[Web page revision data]
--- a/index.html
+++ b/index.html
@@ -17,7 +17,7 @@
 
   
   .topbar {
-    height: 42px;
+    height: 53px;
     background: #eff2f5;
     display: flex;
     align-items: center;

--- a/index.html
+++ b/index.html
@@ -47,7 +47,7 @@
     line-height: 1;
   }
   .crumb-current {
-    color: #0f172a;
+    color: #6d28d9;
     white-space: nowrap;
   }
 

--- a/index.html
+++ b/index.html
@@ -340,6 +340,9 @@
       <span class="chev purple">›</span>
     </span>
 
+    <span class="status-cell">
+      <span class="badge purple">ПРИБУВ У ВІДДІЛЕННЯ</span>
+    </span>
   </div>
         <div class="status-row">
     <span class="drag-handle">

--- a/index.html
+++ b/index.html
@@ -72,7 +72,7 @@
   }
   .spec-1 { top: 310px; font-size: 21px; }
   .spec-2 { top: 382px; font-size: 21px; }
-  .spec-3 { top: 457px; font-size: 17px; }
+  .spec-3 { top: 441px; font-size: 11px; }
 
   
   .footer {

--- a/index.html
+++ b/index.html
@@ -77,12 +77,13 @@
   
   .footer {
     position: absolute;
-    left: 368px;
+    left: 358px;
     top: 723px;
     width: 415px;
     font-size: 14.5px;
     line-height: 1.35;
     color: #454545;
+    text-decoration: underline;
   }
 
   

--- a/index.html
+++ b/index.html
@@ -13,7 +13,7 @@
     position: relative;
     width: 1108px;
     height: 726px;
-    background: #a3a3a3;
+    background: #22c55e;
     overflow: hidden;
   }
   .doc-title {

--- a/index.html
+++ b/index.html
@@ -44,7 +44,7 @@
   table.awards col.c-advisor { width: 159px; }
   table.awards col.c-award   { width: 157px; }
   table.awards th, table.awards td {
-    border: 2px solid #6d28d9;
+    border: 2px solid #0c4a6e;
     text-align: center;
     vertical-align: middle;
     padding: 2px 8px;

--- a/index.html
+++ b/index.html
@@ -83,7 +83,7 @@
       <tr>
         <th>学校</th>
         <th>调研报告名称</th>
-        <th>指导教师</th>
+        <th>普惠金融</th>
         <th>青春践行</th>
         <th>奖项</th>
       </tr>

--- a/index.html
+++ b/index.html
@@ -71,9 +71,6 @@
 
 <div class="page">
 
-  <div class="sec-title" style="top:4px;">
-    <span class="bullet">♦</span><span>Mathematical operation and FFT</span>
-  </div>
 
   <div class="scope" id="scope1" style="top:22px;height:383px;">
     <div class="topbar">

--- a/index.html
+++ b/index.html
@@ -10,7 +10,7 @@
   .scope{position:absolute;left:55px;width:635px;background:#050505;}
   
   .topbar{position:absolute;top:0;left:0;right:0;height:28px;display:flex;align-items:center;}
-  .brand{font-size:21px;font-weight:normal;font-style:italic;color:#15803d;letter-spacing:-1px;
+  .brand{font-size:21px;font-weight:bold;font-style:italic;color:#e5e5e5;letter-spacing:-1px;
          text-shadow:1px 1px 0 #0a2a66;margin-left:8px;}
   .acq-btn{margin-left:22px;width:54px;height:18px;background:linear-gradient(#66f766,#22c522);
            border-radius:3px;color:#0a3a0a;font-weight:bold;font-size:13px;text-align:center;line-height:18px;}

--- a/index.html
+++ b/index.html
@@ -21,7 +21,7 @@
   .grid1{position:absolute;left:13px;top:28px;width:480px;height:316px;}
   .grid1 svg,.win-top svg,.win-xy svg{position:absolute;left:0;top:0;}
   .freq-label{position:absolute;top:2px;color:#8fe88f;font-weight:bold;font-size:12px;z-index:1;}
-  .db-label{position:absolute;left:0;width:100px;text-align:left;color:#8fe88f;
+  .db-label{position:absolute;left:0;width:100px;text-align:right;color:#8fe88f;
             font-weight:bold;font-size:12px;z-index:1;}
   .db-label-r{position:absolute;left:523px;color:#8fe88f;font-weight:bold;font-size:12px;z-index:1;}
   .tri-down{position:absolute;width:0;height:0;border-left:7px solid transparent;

» **Work required**: Take the records above and write each one out again exactly.

» **Exercise response**:
--- a/index.html
+++ b/index.html
@@ -17,7 +17,7 @@
 
   
   .topbar {
-    height: 42px;
+    height: 53px;
     background: #eff2f5;
     display: flex;
     align-items: center;

--- a/index.html
+++ b/index.html
@@ -47,7 +47,7 @@
     line-height: 1;
   }
   .crumb-current {
-    color: #0f172a;
+    color: #6d28d9;
     white-space: nowrap;
   }
 

--- a/index.html
+++ b/index.html
@@ -340,6 +340,9 @@
       <span class="chev purple">›</span>
     </span>
 
+    <span class="status-cell">
+      <span class="badge purple">ПРИБУВ У ВІДДІЛЕННЯ</span>
+    </span>
   </div>
         <div class="status-row">
     <span class="drag-handle">

--- a/index.html
+++ b/index.html
@@ -72,7 +72,7 @@
   }
   .spec-1 { top: 310px; font-size: 21px; }
   .spec-2 { top: 382px; font-size: 21px; }
-  .spec-3 { top: 457px; font-size: 17px; }
+  .spec-3 { top: 441px; font-size: 11px; }
 
   
   .footer {

--- a/index.html
+++ b/index.html
@@ -77,12 +77,13 @@
   
   .footer {
     position: absolute;
-    left: 368px;
+    left: 358px;
     top: 723px;
     width: 415px;
     font-size: 14.5px;
     line-height: 1.35;
     color: #454545;
+    text-decoration: underline;
   }
 
   

--- a/index.html
+++ b/index.html
@@ -13,7 +13,7 @@
     position: relative;
     width: 1108px;
     height: 726px;
-    background: #a3a3a3;
+    background: #22c55e;
     overflow: hidden;
   }
   .doc-title {

--- a/index.html
+++ b/index.html
@@ -44,7 +44,7 @@
   table.awards col.c-advisor { width: 159px; }
   table.awards col.c-award   { width: 157px; }
   table.awards th, table.awards td {
-    border: 2px solid #6d28d9;
+    border: 2px solid #0c4a6e;
     text-align: center;
     vertical-align: middle;
     padding: 2px 8px;

--- a/index.html
+++ b/index.html
@@ -83,7 +83,7 @@
       <tr>
         <th>学校</th>
         <th>调研报告名称</th>
-        <th>指导教师</th>
+        <th>普惠金融</th>
         <th>青春践行</th>
         <th>奖项</th>
       </tr>

--- a/index.html
+++ b/index.html
@@ -71,9 +71,6 @@
 
 <div class="page">
 
-  <div class="sec-title" style="top:4px;">
-    <span class="bullet">♦</span><span>Mathematical operation and FFT</span>
-  </div>
 
   <div class="scope" id="scope1" style="top:22px;height:383px;">
     <div class="topbar">

--- a/index.html
+++ b/index.html
@@ -10,7 +10,7 @@
   .scope{position:absolute;left:55px;width:635px;background:#050505;}
   
   .topbar{position:absolute;top:0;left:0;right:0;height:28px;display:flex;align-items:center;}
-  .brand{font-size:21px;font-weight:normal;font-style:italic;color:#15803d;letter-spacing:-1px;
+  .brand{font-size:21px;font-weight:bold;font-style:italic;color:#e5e5e5;letter-spacing:-1px;
          text-shadow:1px 1px 0 #0a2a66;margin-left:8px;}
   .acq-btn{margin-left:22px;width:54px;height:18px;background:linear-gradient(#66f766,#22c522);
            border-radius:3px;color:#0a3a0a;font-weight:bold;font-size:13px;text-align:center;line-height:18px;}

--- a/index.html
+++ b/index.html
@@ -21,7 +21,7 @@
   .grid1{position:absolute;left:13px;top:28px;width:480px;height:316px;}
   .grid1 svg,.win-top svg,.win-xy svg{position:absolute;left:0;top:0;}
   .freq-label{position:absolute;top:2px;color:#8fe88f;font-weight:bold;font-size:12px;z-index:1;}
-  .db-label{position:absolute;left:0;width:100px;text-align:left;color:#8fe88f;
+  .db-label{position:absolute;left:0;width:100px;text-align:right;color:#8fe88f;
             font-weight:bold;font-size:12px;z-index:1;}
   .db-label-r{position:absolute;left:523px;color:#8fe88f;font-weight:bold;font-size:12px;z-index:1;}
   .tri-down{position:absolute;width:0;height:0;border-left:7px solid transparent;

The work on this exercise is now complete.